A lot of new contracts, tenders, and work proposals now require evidence of regular pen tests, most commonly in the public sector and legal/financial, but in the last few years it is becoming the standard common sense to try and prevent attacks, damage and loss of personal data.
A Pen test alone does not stop or prevent attacks, but gives you the information to build a better more secure network.
There are many types of traffic that flows across your business but a good line of defence is an Intrusion Detection System or IDS, this is a smart piece of software that sits inside your business looking at patterns in your traffic, and if anything falls outside that pattern can trigger alerts of block the traffic.
An example of this if your network traffic averages a certain amount, then one day large transfers happen, the system will flag this so that either staff can investigate or the traffic can simply be blocked.

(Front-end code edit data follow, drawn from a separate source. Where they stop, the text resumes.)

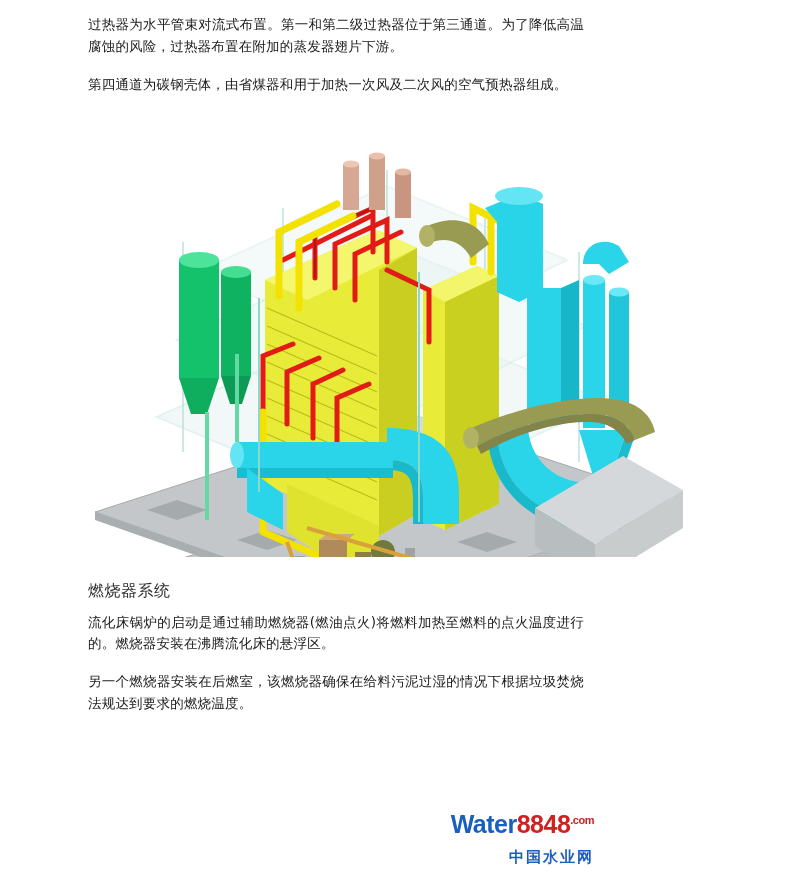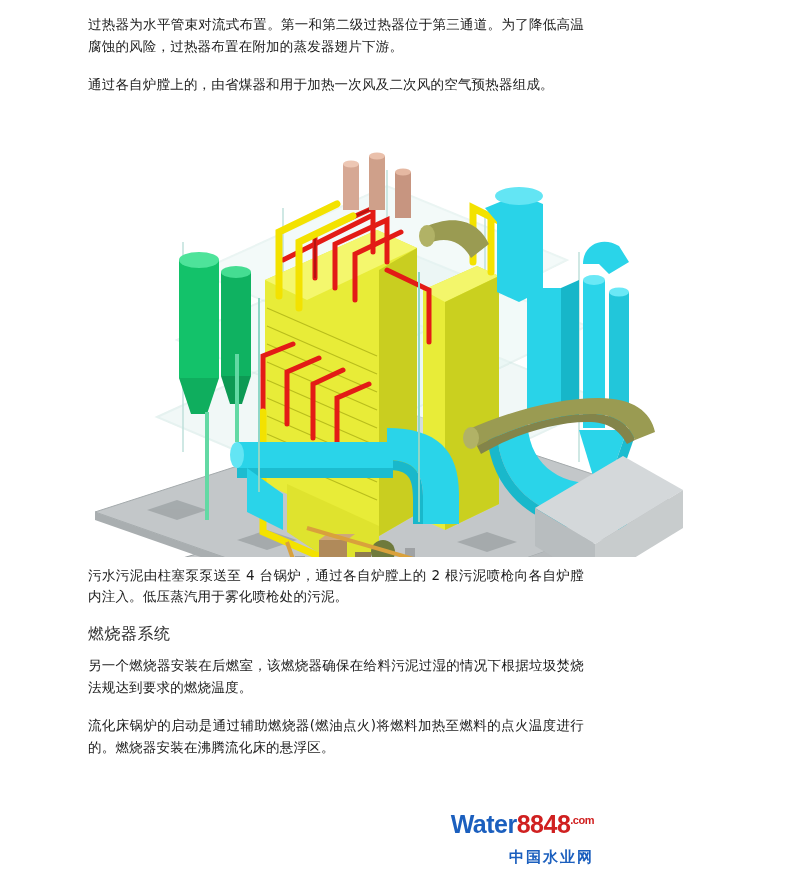"通过各自炉膛上的，由省煤器和用于加热一次风及二次风的空气预热器组成。" p.body-text { text: 通过各自炉膛上的 -> 第四通道为碳钢壳体 }
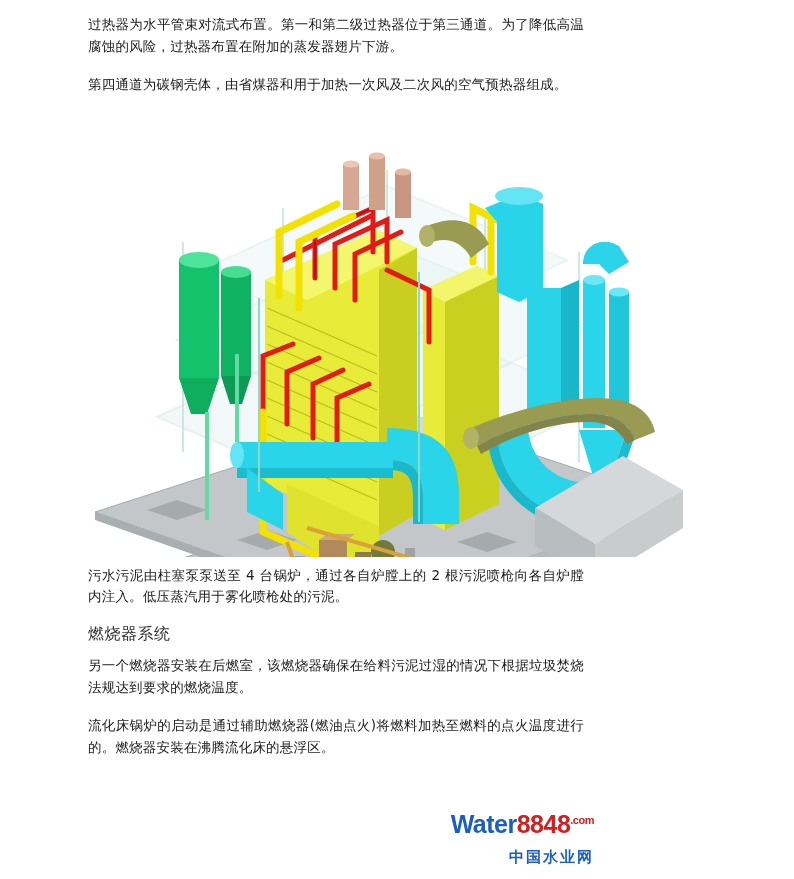"污水污泥由柱塞泵泵送至 4 台锅炉，通过各自炉膛上的 2" p.body-text { html: <p>污水污泥由柱塞泵泵送至 4 台锅炉，通过各自炉膛上的 2 根污泥喷枪向各自炉膛内注入。低压蒸汽用于雾化喷枪处的污泥。</p> -> none }
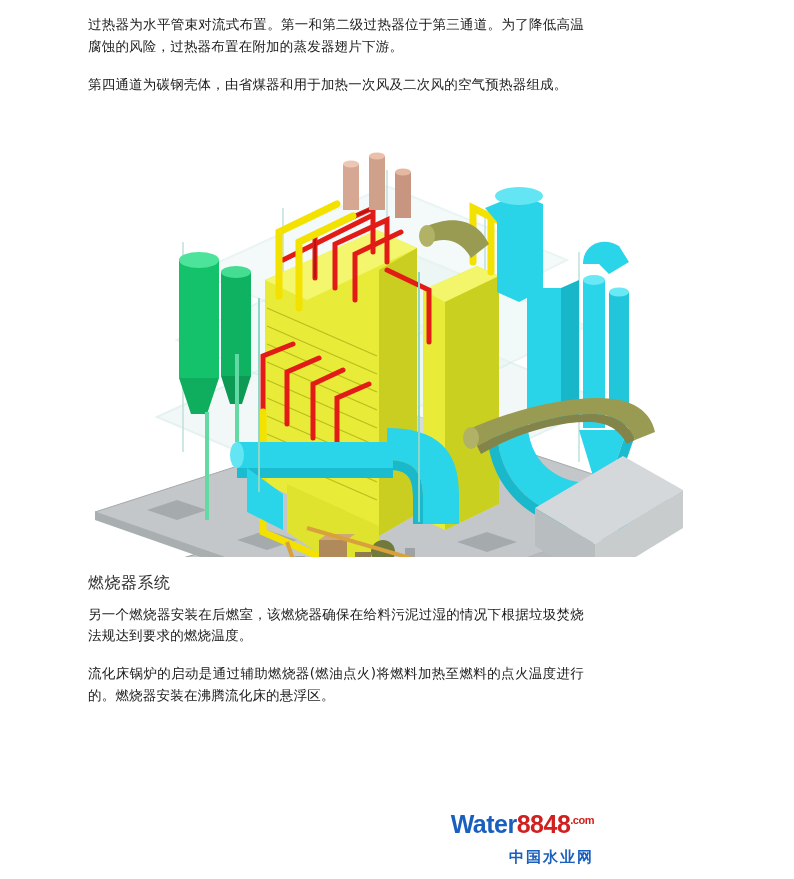"燃烧器系统" h3.heading-sub { margin: 16px 0 10px 0 -> 24px 0 10px 0 }
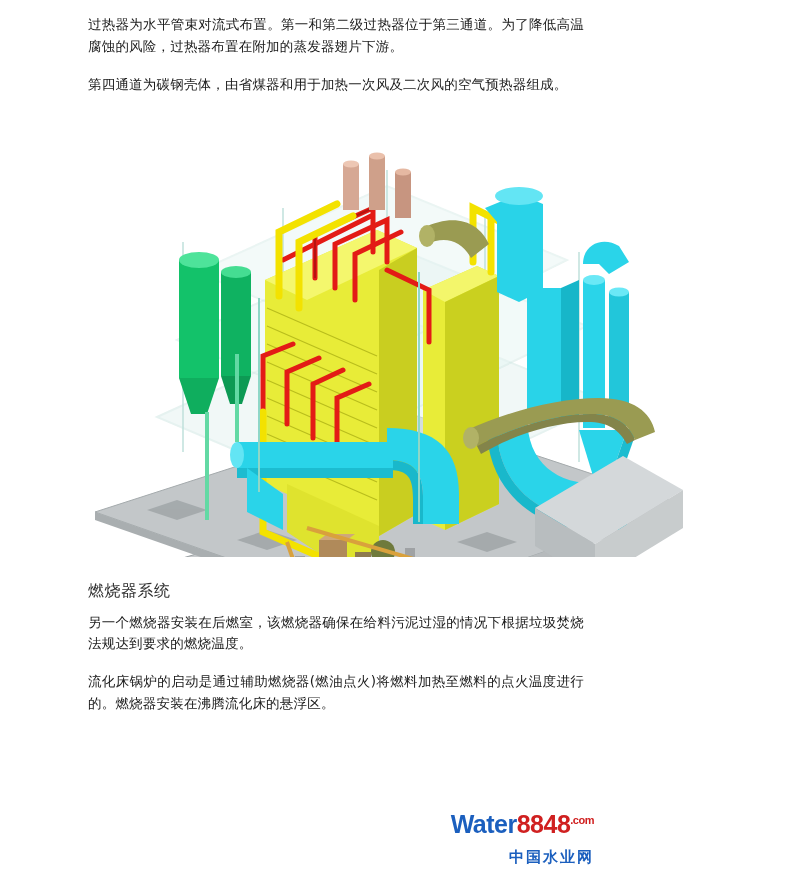"另一个燃烧器安装在后燃室，该燃烧器确保在给料污泥过湿的情况下根据垃圾焚烧法规达到" p.body-text { order: before "流化床锅炉的启动是通过辅助燃烧器(燃油点火)将燃料加热至燃料的点火温度进行的。燃" -> after "流化床锅炉的启动是通过辅助燃烧器(燃油点火)将燃料加热至燃料的点火温度进行的。燃" }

Another example is if all of your data is usually within 1 – 2 countries then suddenly access is detected from a non usual country, it can simply be blocked.An IDS system again alone will not stop hacks or breaches but becomes another line of defence for your business.
The most common way into a network is through the staff, from clicking on malicious emails, to using non authorised devices like USB/DVDs, visiting dangerous websites, and believe it or not simply talking and giving away information that can compromise or fully breach a network.
Staff should not be reprimanded for not knowing the most up to date tactics of hackers, they have other priorities of doing their main jobs. One of the biggest steps a business can take is to educate its staff against methods commonly used. This can be done a few times a year up to weekly/monthly. From group talks to emails. Keep it simple, concise and relevant.
Education and knowledge are some of the most powerful tools your staff and business can ever have.